I was also that kid when my parents moved us from a town with a top elementary school to a place where I had to attend a school so far behind that it was unaccredited by the state. For more than two years, I was bored to the point of tears. Luckily a baseball coach from a private school took an interest in me and convinced my parents to send me there. Unfortunately, my baseball skills ended up disappointing him, but my academic skills flourished once again.
When I entered junior high (middle school) in seventh grade, 1966, the basic classes like English were divided into three levels, labeled 1, 3, and 5. My first semester in level 1 English was fun. The second semester, due to a scheduling conflict, I got stuck in one of the lower levels and it was excruciating. Somehow this got resolved.
The next year someone on high had decided that the level system was unfair and made the lower level kids feel inferior. So all of English became the equivalent of level 4. It was awful. Even at that tender age I could tell this was stupid.
This is why education must be managed by men, who respond to a concept like "it makes the lower level children feel inferior" with "yes, that's the point."

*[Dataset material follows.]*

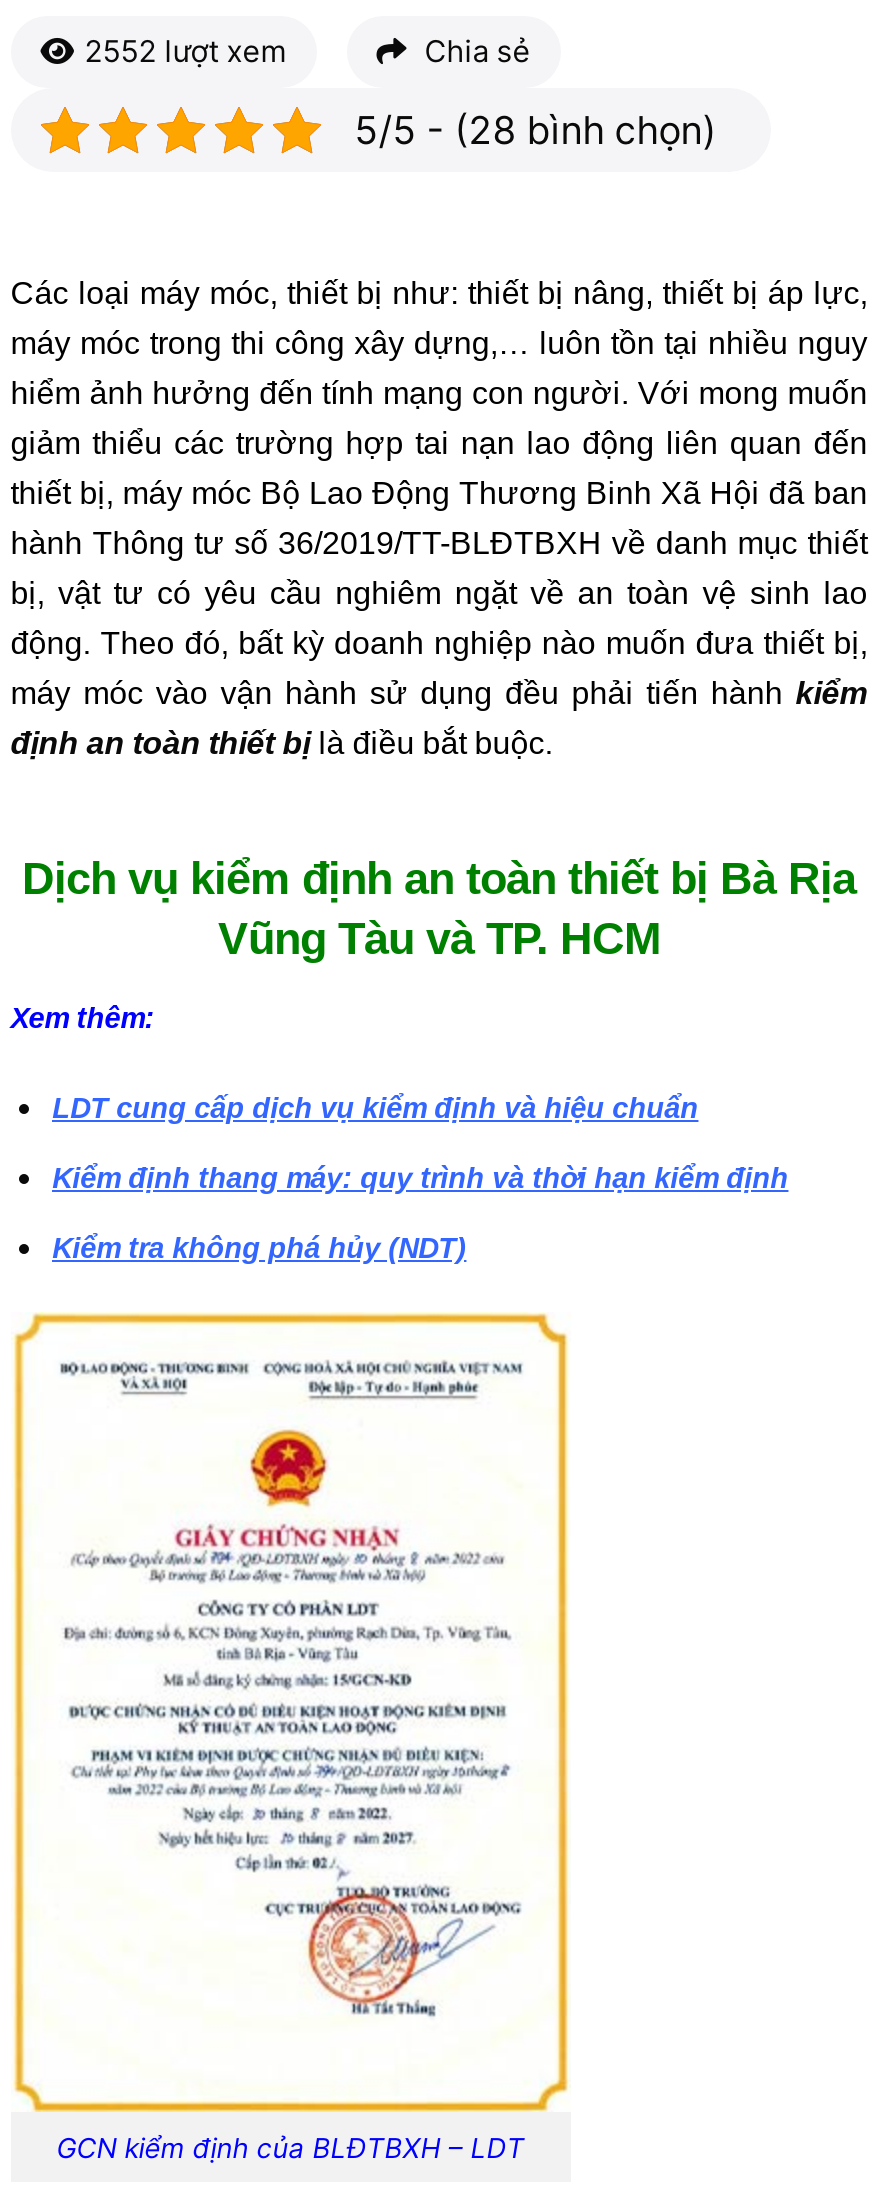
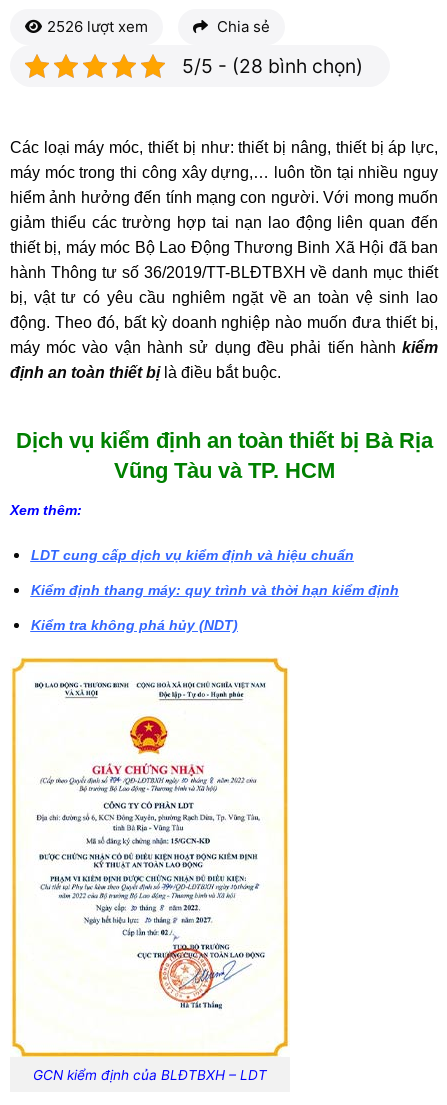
- 2552 lượt xem
+ 2526 lượt xem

Actually, I don't think it was the point to make them feel inferior. I assume you're implying that feeling inferior would spur them to greater efforts?

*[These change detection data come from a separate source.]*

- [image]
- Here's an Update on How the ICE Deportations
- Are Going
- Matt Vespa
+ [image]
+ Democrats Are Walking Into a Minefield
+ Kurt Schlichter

In the particular situation I described, the system simply recognized that some kids are more capable than others, and separated them into appropriate levels so none would be frustrated by being under- or over-challenged. Not in the interest of protecting their feelings, just to improve efficiency. (That was well before the time where everybody got a blue ribbon, when meritocracy actually meant something.)
While I generally agree with you, I suspect that could be an overgeneralization. You do have a point that the more empathetic emotions often associated with females isn't always appropriate.

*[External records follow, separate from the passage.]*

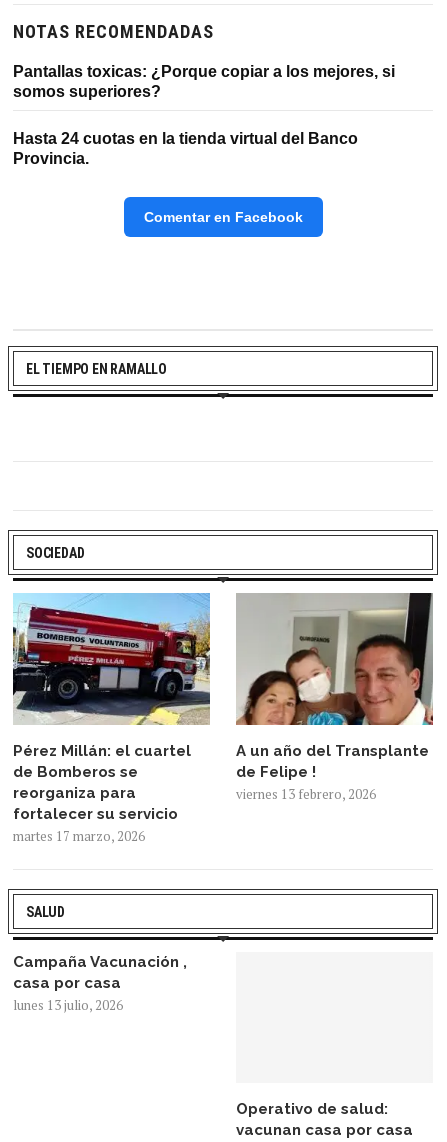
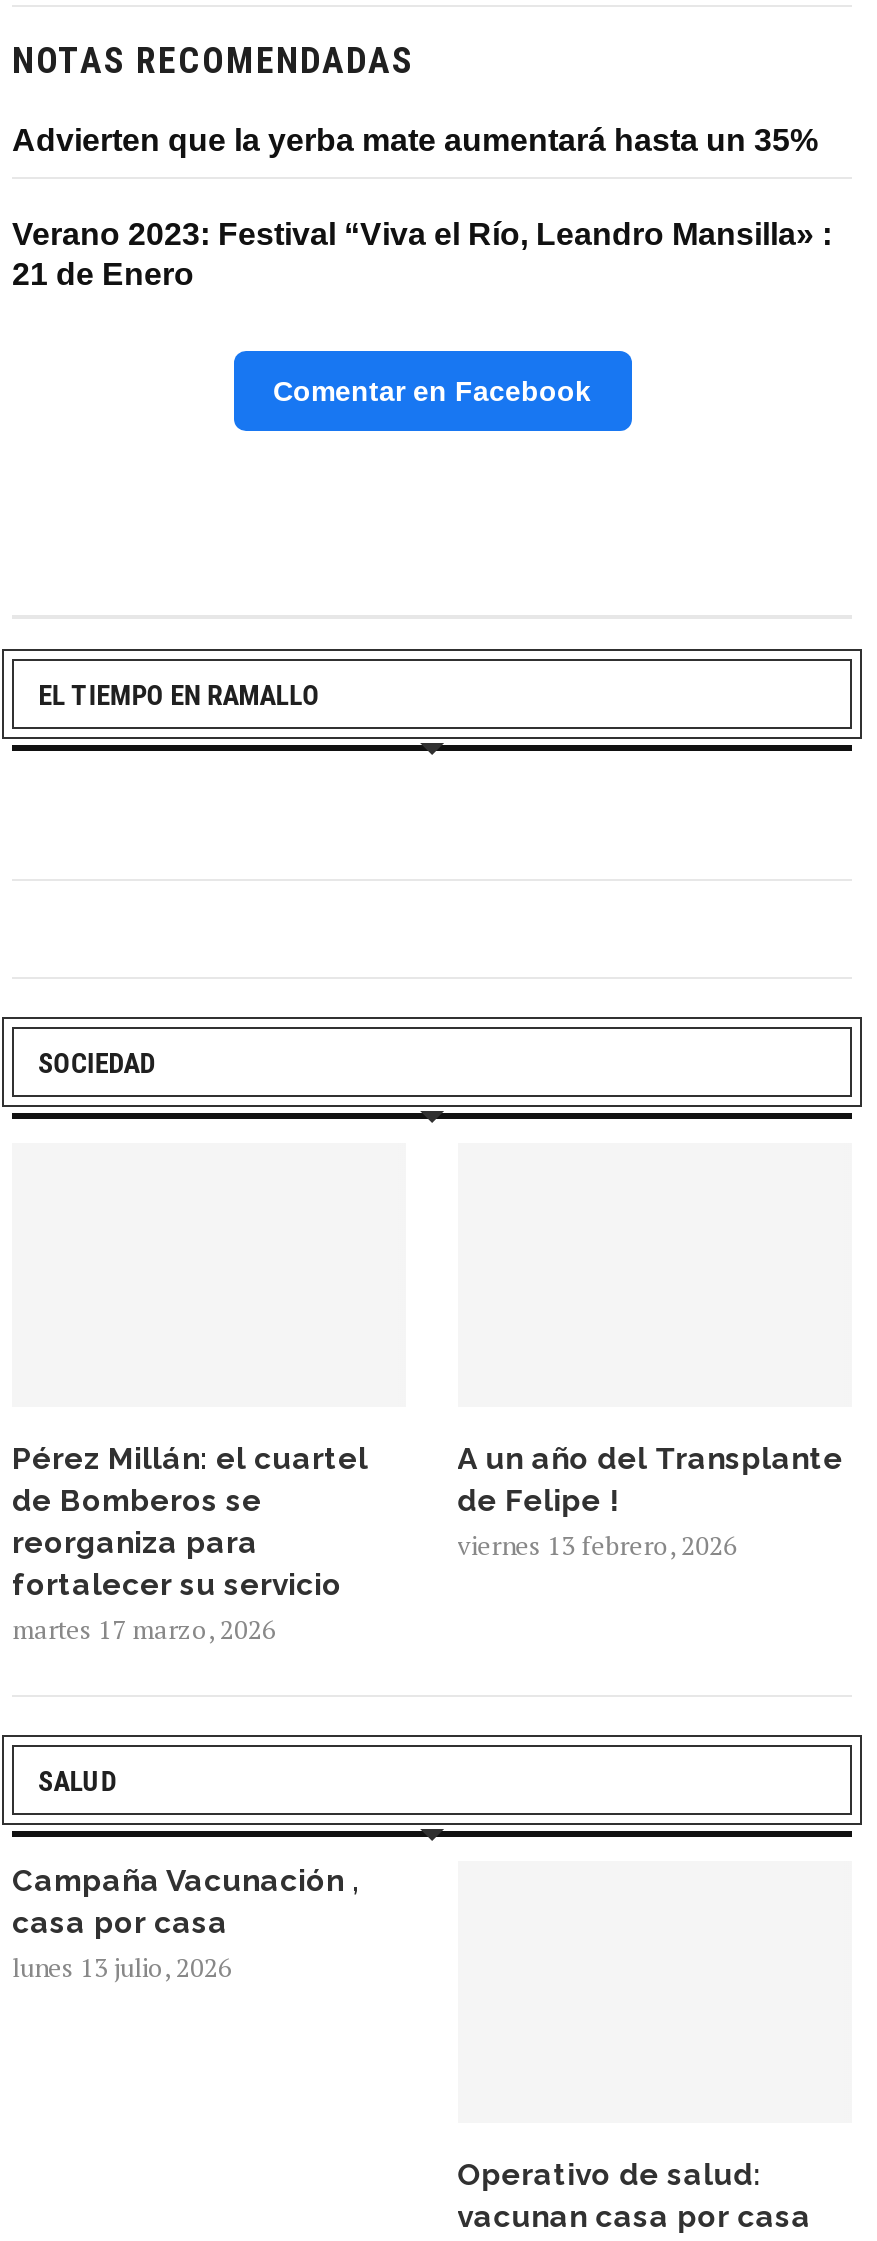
- Pantallas toxicas: ¿Porque copiar a los mejores, si
- somos superiores?
+ Advierten que la yerba mate aumentará hasta un 35%

- Hasta 24 cuotas en la tienda virtual del Banco
- Provincia.
+ Verano 2023: Festival “Viva el Río, Leandro Mansilla» :
+ 21 de Enero

- [image]

- [image]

Overgeneralization is an overused concept. It tends to simply mean 'generalization', as a synonym for 'stereotype', as a synonym for 'false'. Which is itself false, as stereotypes are almost invariably true.
By hoovering a bunch of kids into university degree territory, the world has lost what would have been brilliant plumbers and electricians and whatnot.
Indeed! They really need to start encouraging more kids to go into trade schools. A plumber makes a hell of a lot more money than an English major. And is arguably more useful.
Case in point: The Manhattan Project. Corral the world's top experts, shower them with money, encourage them to work under wartime urgency, and in two or three years, out pops the atomic bomb. Today, we spend the equivalent of a Manhattan Project on scientific research about every eighteen months or so. What are the eight or so Manhattan-Project-level scientific or technical achievements of the past dozen years?
Anyone?
Bueller?
The diminishing return on ever diluted talent is a real phenomenon. Thanks for the post, Briggs.
The wider issue is the group below the median. Everyone is being pushed into college due to the lie "you have to have a degree to succeed". How many young people are being saddled with a college debt bill that cannot be repaid? This delays or prevents buying a house or a vehicle, gets in the way of marrying, and may bump someone from starting a family.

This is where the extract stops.